The first idea most people have for randomly sorting lists and arrays is to use Random.Next(). The main problem with using Random.Next() is that it is not really random. First, if you continue to use the same seed (the optional parameter when creating the Random object), you will always have the same series of results from Next(). Also, within a given seed, the result series isn't really random, it only appears random. There are many tools available for predicting the next number in a Random.Next() sequence.
Given all this, it is especially important to use a true random sort for arrays if you are doing important or security related work (such as shuffling the deck or cards, or generating random passwords).
There are number of different methods for sorting the array. If you are populating your array from SQL Server 2005, you can add a order by clause on NewID
ORDER BY NEWID()
This will randomly sort the return results before the results leave the SQL Server engine.

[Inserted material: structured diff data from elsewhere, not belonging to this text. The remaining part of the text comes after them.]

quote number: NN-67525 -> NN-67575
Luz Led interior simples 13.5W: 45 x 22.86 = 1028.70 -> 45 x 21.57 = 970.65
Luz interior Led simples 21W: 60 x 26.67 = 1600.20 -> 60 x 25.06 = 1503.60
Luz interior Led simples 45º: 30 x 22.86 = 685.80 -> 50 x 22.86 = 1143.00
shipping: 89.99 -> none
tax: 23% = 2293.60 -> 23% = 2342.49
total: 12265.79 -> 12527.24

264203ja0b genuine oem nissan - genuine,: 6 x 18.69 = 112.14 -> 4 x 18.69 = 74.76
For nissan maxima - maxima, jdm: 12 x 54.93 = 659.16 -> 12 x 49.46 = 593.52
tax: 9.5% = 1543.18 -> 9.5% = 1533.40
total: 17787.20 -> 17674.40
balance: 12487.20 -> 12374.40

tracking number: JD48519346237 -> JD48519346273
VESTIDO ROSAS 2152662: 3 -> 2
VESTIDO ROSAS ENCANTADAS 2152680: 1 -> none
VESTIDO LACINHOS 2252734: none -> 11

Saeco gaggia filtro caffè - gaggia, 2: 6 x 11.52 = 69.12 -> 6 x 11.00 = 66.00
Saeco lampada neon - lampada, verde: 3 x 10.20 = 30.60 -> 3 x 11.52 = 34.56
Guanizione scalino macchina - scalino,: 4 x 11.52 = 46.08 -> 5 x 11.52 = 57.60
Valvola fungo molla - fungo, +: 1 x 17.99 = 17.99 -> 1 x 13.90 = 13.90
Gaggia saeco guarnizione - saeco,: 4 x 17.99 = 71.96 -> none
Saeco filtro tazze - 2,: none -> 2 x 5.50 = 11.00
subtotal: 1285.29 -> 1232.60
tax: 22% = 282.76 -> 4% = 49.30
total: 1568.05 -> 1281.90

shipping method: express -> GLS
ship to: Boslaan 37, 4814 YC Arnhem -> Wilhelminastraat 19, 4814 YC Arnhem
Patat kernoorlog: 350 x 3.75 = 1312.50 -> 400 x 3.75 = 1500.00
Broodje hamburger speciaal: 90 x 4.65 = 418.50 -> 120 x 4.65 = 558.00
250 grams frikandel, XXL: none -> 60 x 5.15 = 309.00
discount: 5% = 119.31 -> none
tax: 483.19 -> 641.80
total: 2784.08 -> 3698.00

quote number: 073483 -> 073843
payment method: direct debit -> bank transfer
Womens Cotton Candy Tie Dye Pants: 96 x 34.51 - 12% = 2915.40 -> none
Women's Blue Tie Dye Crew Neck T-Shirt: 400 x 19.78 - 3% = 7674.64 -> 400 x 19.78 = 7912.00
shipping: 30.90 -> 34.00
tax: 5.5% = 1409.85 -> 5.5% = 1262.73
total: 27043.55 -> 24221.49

We don't always get our list from SQL Server 2005, so I propose the following method to randomly sort an array using LINQ.
Randomly Sort a List Array With LINQ OrderBy
// create and populate the original list with 1000 elements
List<int> MyList = new List<int>(1000);
for (int i = 0; i < 1000; i++)
MyList.Add(i);// use System.GUID to generate a new GUID for each item in the list
List<int> RandomList = MyList.OrderBy(x => System.Guid.NewGuid()).ToList();
The important part to notice here is the use the System.Guid.NewGuid() function call. This returns a new GUID for each item in the array. Since GUID's are unique and non-repeating, this guarantees each item has a unique id. LINQ OrderBy will then sort the array by the list of GUID's returned.
Using the NewGUID() approach yields the same distribution spread as the Fisher-Yates Shuffle Algorithm. The distribution spread is the ratio of the possible outcomes to the actual permutations (how many possible combinations exists versus how many the random sort can make). Using Random.Next() does not return the possible outcomes. Random.Next has a naive distribution spread.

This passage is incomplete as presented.